Standing in the rain chatting with a family from our guide’s village felt like an almost religious experience for me. It felt electric to connect with these people in their own element. I was so humbled to be allowed into that space and to be welcomed by Carlos’ fellow villagers. While so many of my countrymen would look at these people as subhuman or a scourge on American society if they were to try and cross our borders, I see resilience, determination and the same desire to for happiness that everyone in America is hoping for as well. I was thrilled to shed my first world mask and walk within a new way of life. It is precisely why I travel.









After wandering around in the rain for a while longer and visiting with more of the villages residents, Carlos showed us his own home and even went to grab a ripe coconut from the fired for Monica to have with dinner. Carlos, Monica, Ama, and I took a quick second for a rain soaked selfie in the village square before we headed back to the boat. We all rode in silence back to the lodge as the rain lightened up slightly.
As Carlos dropped us off we realized it was the last time we would see him. Ama gave him a huge hug and thanked him profusely for his expertise and for sharing his life with us. I too hugged our new friend and he offered to get me some ayahuasca on my next visit. We walked up the walkway to the lodge as the light faded on another day in the Amazon. The rain continued to fall.
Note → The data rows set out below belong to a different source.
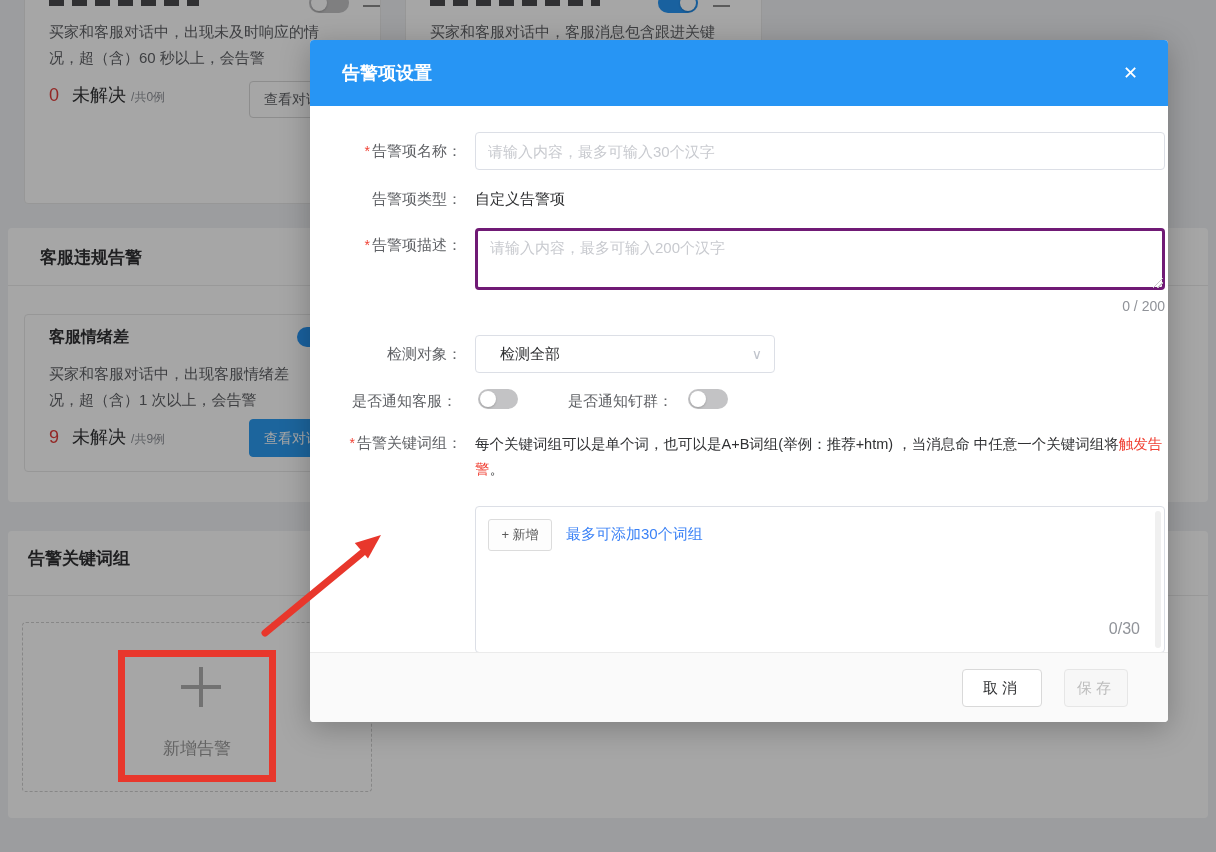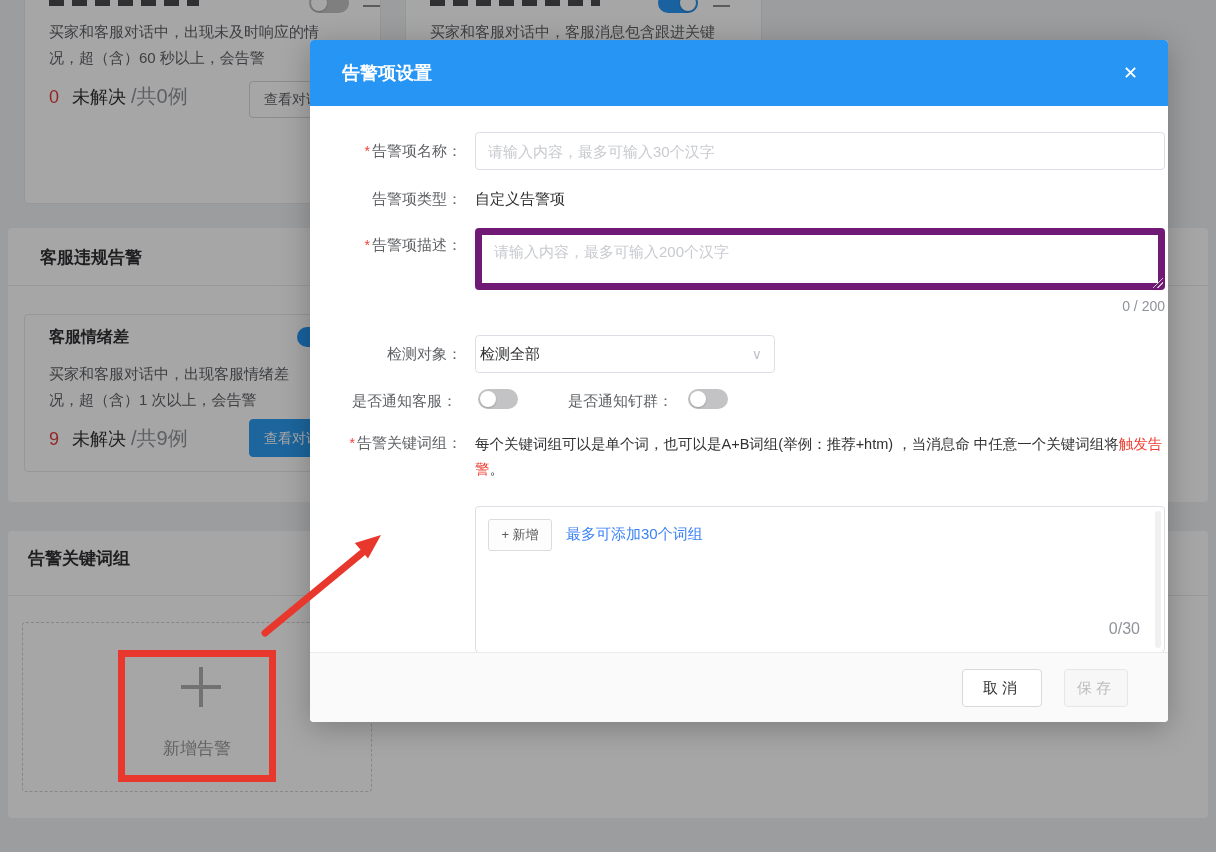--- a/index.html
+++ b/index.html
@@ -17,21 +17,21 @@
   .card {
     background:#fff; border:1px solid #e9e9e9; border-radius:4px;
   }
   .panel { background:#fff; border-radius:4px; }
   .panel-title { font-size:17px; font-weight:bold; color:#303133; }
   .panel-divider { border-bottom:1px solid #ececec; position:absolute; left:0; right:0; }
   .desc { font-size:15px; color:#606266; line-height:26px; white-space:nowrap; }
   .stats { font-size:18px; white-space:nowrap; }
   .stats .count { color:#e23c39; margin-right:8px; }
   .stats .unres { color:#303133; }
-  .stats .total { color:#909399; font-size:20px;margin-top:28px; }
+  .stats .total { color:#909399; font-size:12px;margin-top:28px; }
   .ghost-btn {
     position:absolute; height:37px; width:100px; background:#fff;
     border:1px solid #d9d9d9; border-radius:4px; color:#606266;
     font-size:14px; text-align:left; padding-left:14px; line-height:35px;
     white-space:nowrap; overflow:hidden;
   }
   .primary-btn {
     position:absolute; height:38px; width:100px; background:#2b9cf2;
     border:1px solid #2b9cf2; border-radius:4px; color:#fff;
     font-size:14px; text-align:left; padding-left:14px; line-height:36px;
@@ -75,35 +75,35 @@
   }
   .req { color:#f04134; margin-right:2px; font-size:14px; }
   .text-input {
     position:absolute; left:165px; width:690px; height:38px;
     border:1px solid #dcdfe6; border-radius:4px; padding:0 12px;
     font-size:15px; color:#303133; outline:none;
     font-family:"Liberation Sans","DejaVu Sans",sans-serif;
   }
   .text-area {
     position:absolute; left:165px; width:690px; height:62px;
-    border:7px solid #701a75; border-radius:4px; padding:8px 12px;
+    border:3px solid #701a75; border-radius:4px; padding:8px 12px;
     font-size:15px; color:#303133; outline:none; resize:none;
     font-family:"Liberation Sans","DejaVu Sans",sans-serif;
   }
   ::placeholder { color:#c8cacf; opacity:1; }
   .resize-grip {
     position:absolute; width:10px; height:10px;
     background:
       linear-gradient(135deg,transparent 0 46%,#c8c8c8 46% 54%,transparent 54% 68%,#c8c8c8 68% 76%,transparent 76%);
   }
   .counter { position:absolute; font-size:14px; color:#909399; }
   .select-box {
     position:absolute; left:165px; width:300px; height:38px;
     border:1px solid #dcdfe6; border-radius:4px; background:#fff;
-    font-size:15px; color:#303133; line-height:36px; padding:0 4px; cursor:pointer;
+    font-size:15px; color:#303133; line-height:36px; padding:0 24px; cursor:pointer;
   }
   .select-box .chev { position:absolute; right:12px; top:0; color:#c0c4cc; font-size:14px; }
   .inline-label { position:absolute; font-size:15px; color:#606266; white-space:nowrap; }
   .help-text { position:absolute; left:165px; width:700px; font-size:14.5px; color:#303133; line-height:25px; }
   .help-red { color:#f04134; }
   .kw-box {
     position:absolute; left:165px; width:690px; height:147px;
     border:1px solid #dcdfe6; border-radius:4px; background:#fff;
   }
   .kw-add-btn {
Down at dinner later in the evening, Monica brought her coconut to get some help from the kitchen. They were kind enough to prep it for her and bring two straws, one for her and the other for her Dad who was traveling with her. Our first course, a fried plantain with red cabbage and cheese came out at the same time as Monica’s coconut.
The main course was a fried rice with a dark, brown protein. We had already been served venison the night before and I wondered if it might be the same again. Leo, our excellent server informed us that the meat was capybara. Yep, that furry little guy I showed you from the Conservation Club; one of those. The capybara is the world’s largest rodent and it is prevalent throughout the Amazon in Peru. I felt just a tinge of guilt, but dove in anyway. It was a little tough, but quite flavorful and once again Gerti was a master of sauces back there in the kitchen.
It had been a day of three separate outings, a very early wake-up call and a host of walking. We wandered back to the cabana where I managed to stay awake long enough to read another James Baldwin essay before tucking the mosquito net in for the night. As I shut my eyes, I listened to the symphony of crickets, raindrops, bats, and frogs.